2013-09-20

Reflecting on the Sabbatical

This first sabbatical of mine still has a little more three weeks until it finishes officially, but psychologically it has already finished for me as I am starting to prepare materials for the courses I am supposed to teach in the new academic year. So this seems to be a good opportunity to reflect on this first experience and learn lessons for the future sabbaticals.

In overall terms my biggest problem was time management. Ironically, but quite expectedly, since I had far more free time than when I used to teach, I used it less efficiently. I am afraid that if I had not spent my morning hours at a yeshiva, I might have used my abundant free time even less efficiently.

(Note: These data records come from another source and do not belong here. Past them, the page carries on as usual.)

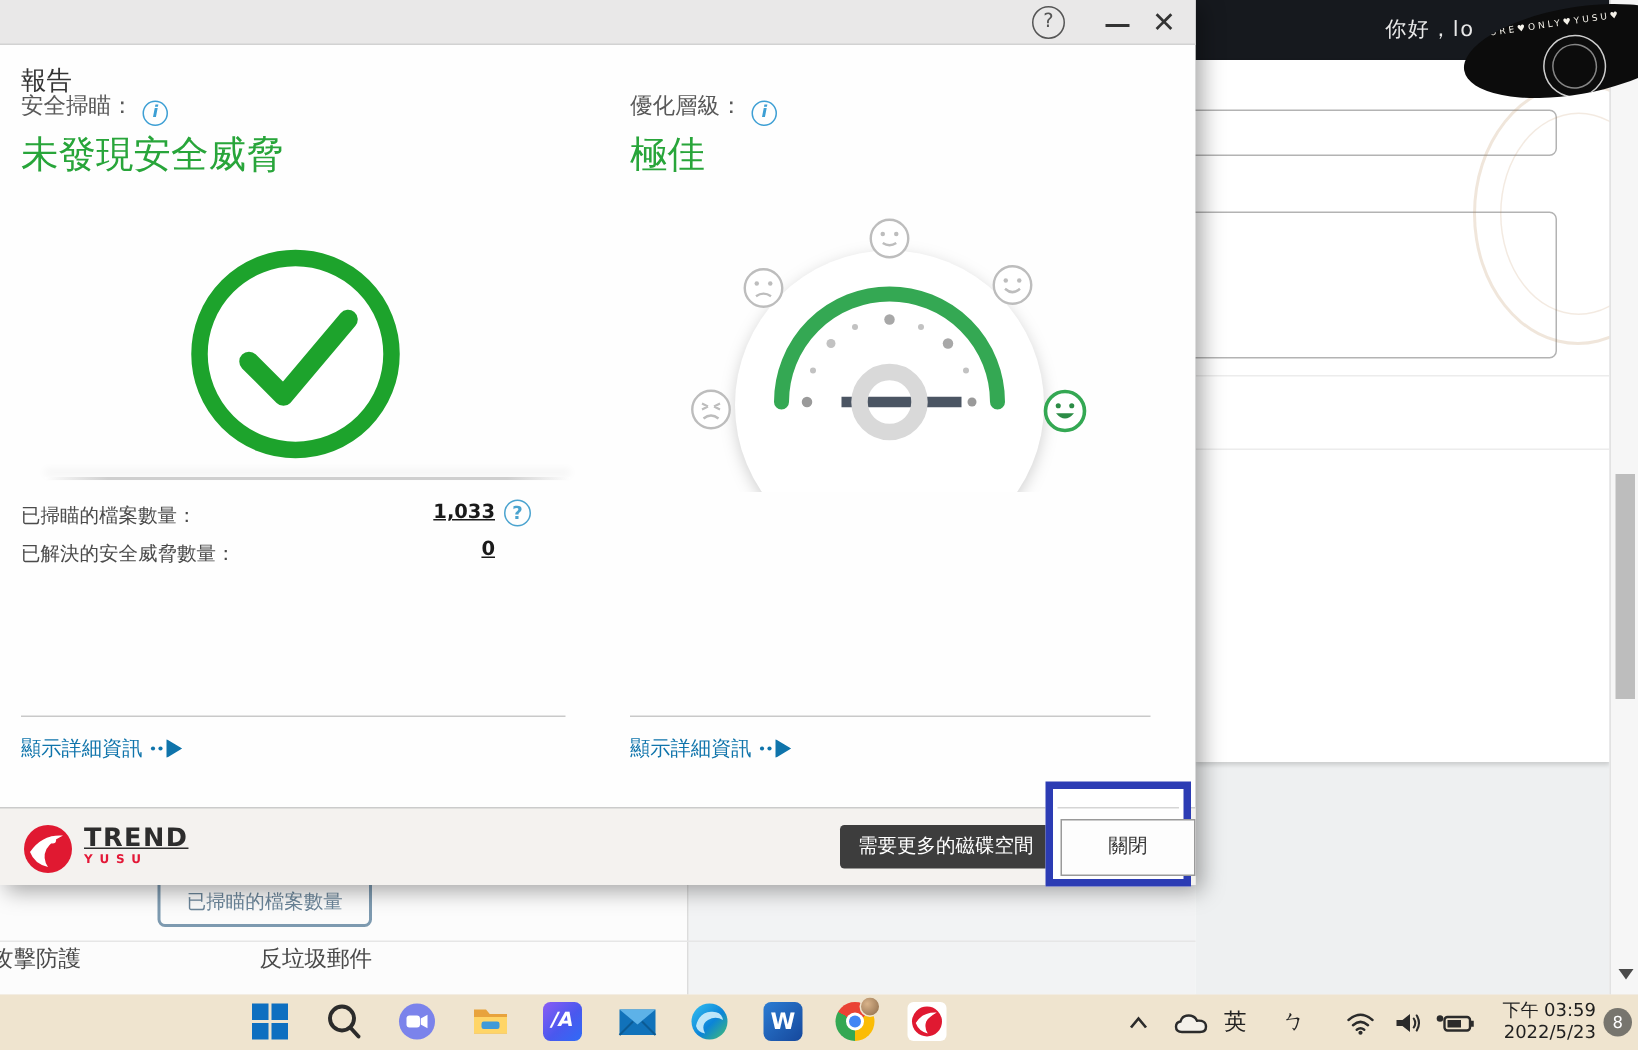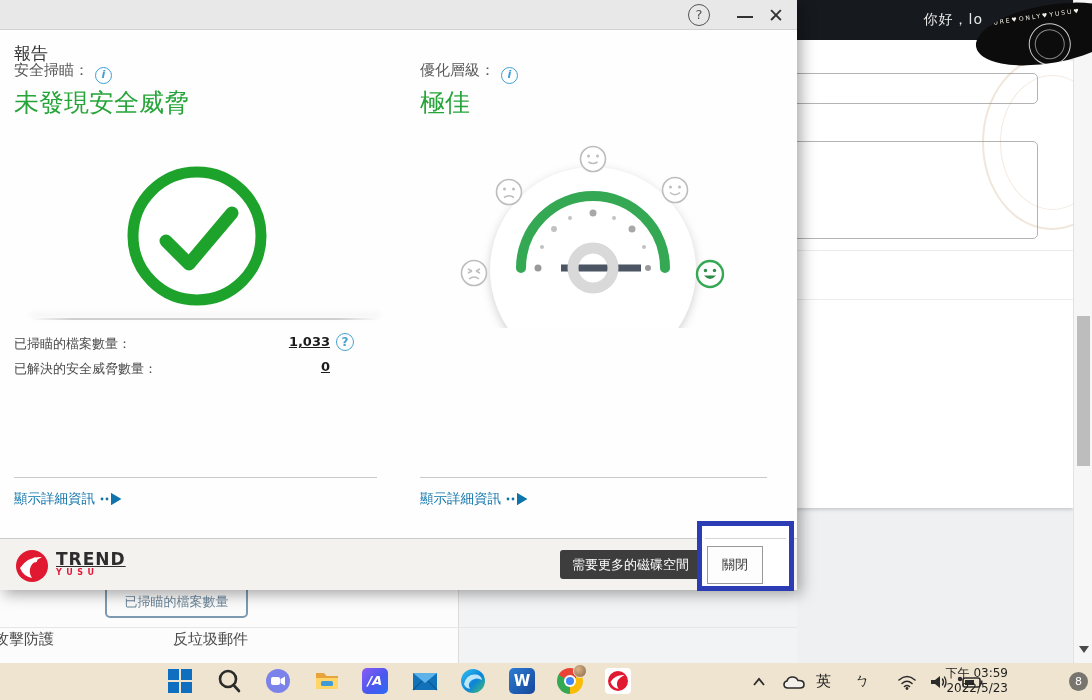--- a/index.html
+++ b/index.html
@@ -115,7 +115,7 @@
   #highlight-box { left:697px; top:521px; width:97px; height:70px; border:5px solid #2c3cb4;
     background:#fff; z-index:12; }
   #highlight-inner-line { position:absolute; left:3px; top:12px; width:81px; height:1px; background:#d5d5d5; }
-  #close-action-button { position:absolute; left:5px; top:20px; width:56px; height:38px;
+  #close-action-button { position:absolute; left:5px; top:20px; width:90px; height:38px;
     background:#fdfdfd; border:1px solid #9a9a9a; color:#333; font-size:13px; text-align:center;
     line-height:36px; cursor:pointer; }
 

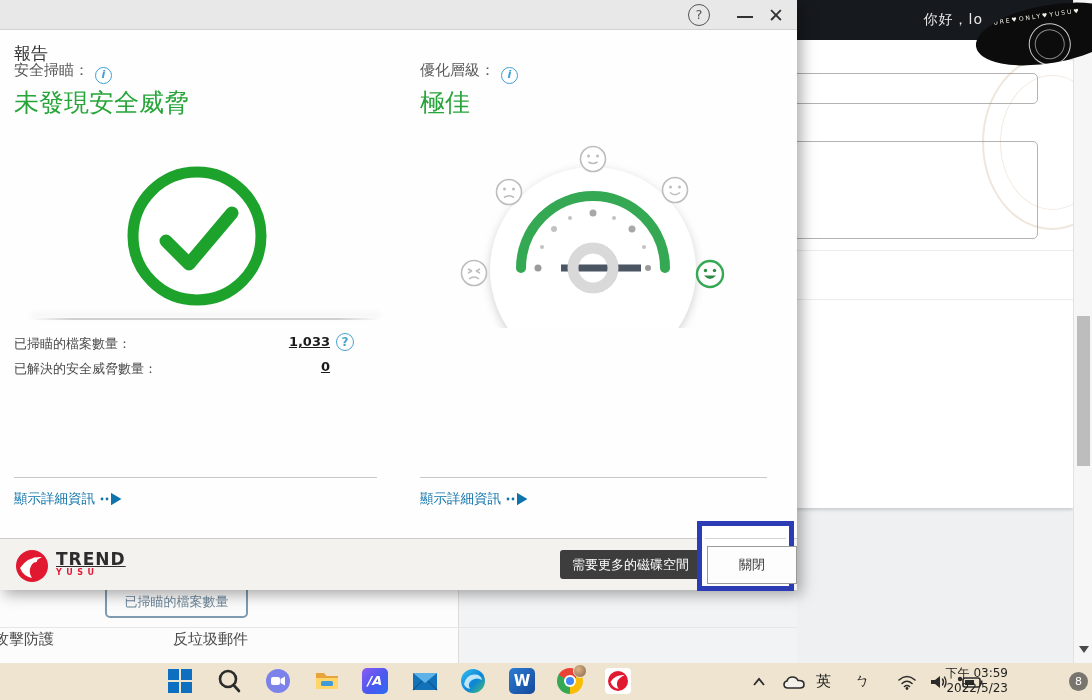--- a/index.html
+++ b/index.html
@@ -146,7 +146,7 @@
   #tray-ime-zh { left:855px; } #tray-wifi { left:897px; } #tray-speaker { left:929px; }
   #tray-battery { left:957px; }
   .tray-text { font-size:15px; color:#222; }
-  #tray-clock { left:936px; top:3px; width:72px; text-align:right; line-height:15px; cursor:pointer; }
+  #tray-clock { left:992px; top:3px; width:72px; text-align:right; line-height:15px; cursor:pointer; }
   #tray-clock div { font-size:12px; color:#1f1f1f; }
   #tray-badge { left:1069px; top:9px; width:19px; height:19px; background:#77756e; border-radius:50%;
     color:#fff; font-size:11px; text-align:center; line-height:19px; cursor:pointer; }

But even if I had used my time efficiently, I might not have been able to do everything I planned and wanted to do on sabbatical - to read as much as possible in six areas of linguistics. But in the first month of my sabbatical I already understood that this plan was too unrealistic and had to adjust my plan drastically and concentrate on two of them, which are directly related to my current research topic. Although I could read quite a lot in these two areas, there still seem so many things to read, and this is nothing but a beginning in a seemingly long path to attain my self-imposed goal, as I also have to think about what I read on the topic and propose my own thought on it. I have also started wondering if I am good enough to reach this goal at all. I remember this feeling from the days when I was still struggling with my dissertation, but this time the feeling is far more overwhelming.

Another reason why I could work less efficiently is that since I spent more time with myself, various fundamental questions of life, about which I was too busy to think otherwise, did not stop bothering me, which in turn prevented me from concentrating on academic reading. The biggest anxiety was and still is the fear of the future, especially because I am an immigrant who has no family here, either by blood or by marriage. In a sense this sabbatical was also a kind of simulation of life after retirement.

In short, this sabbatical has made me realize so keenly how limited I am both as a researcher and as a human being and in which areas I am specially weak. Now I am asking myself how I can overcome or at least compensate for my own limitations and weaknesses. This is the "homework" for myself until my next sabbatical.